#### What you will do
Run through the data and copy out every line that mentions the word "honda".

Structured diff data
★ ★ ★
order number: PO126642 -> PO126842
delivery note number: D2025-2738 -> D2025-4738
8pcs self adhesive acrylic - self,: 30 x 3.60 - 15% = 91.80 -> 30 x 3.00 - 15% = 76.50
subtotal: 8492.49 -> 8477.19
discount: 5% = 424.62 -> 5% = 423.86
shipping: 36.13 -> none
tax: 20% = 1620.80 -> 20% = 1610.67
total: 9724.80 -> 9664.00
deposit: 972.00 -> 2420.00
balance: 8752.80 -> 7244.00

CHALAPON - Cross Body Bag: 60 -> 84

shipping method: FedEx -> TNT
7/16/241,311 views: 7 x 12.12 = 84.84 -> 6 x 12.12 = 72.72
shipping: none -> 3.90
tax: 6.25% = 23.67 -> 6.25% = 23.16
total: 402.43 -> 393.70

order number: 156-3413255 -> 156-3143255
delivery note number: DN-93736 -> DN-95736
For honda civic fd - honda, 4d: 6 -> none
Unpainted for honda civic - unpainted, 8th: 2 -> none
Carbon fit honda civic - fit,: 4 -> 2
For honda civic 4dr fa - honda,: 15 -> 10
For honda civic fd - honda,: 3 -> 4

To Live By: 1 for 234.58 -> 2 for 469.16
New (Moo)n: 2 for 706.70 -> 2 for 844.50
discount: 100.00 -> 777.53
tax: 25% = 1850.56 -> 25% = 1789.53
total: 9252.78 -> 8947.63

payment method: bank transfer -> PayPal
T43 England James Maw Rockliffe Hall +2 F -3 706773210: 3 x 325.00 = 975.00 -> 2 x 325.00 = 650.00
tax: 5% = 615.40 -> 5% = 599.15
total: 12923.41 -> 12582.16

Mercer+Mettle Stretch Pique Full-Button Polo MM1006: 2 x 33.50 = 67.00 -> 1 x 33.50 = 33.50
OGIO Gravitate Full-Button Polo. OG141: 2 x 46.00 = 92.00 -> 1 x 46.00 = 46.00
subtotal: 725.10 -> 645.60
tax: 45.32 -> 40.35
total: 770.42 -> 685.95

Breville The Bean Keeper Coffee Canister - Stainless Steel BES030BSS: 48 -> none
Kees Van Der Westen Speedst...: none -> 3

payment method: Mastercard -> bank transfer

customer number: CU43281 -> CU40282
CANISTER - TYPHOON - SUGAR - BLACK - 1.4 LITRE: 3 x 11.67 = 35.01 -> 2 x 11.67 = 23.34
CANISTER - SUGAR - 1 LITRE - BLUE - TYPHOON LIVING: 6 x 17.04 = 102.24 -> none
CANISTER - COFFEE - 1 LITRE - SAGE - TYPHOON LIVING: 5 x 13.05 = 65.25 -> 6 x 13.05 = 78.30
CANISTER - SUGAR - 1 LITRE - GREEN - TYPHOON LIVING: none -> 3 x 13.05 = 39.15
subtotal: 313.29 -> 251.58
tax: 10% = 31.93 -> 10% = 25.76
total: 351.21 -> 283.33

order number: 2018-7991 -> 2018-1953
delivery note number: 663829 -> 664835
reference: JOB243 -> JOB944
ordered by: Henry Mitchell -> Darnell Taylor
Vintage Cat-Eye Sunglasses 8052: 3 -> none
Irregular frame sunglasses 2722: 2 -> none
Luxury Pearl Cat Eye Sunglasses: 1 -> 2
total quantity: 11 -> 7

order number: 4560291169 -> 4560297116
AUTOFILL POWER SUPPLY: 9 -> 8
★ ★ ★
#### Solution for this exercise
For honda civic fd - honda, 4d: 6 -> none
Unpainted for honda civic - unpainted, 8th: 2 -> none
Carbon fit honda civic - fit,: 4 -> 2
For honda civic 4dr fa - honda,: 15 -> 10
For honda civic fd - honda,: 3 -> 4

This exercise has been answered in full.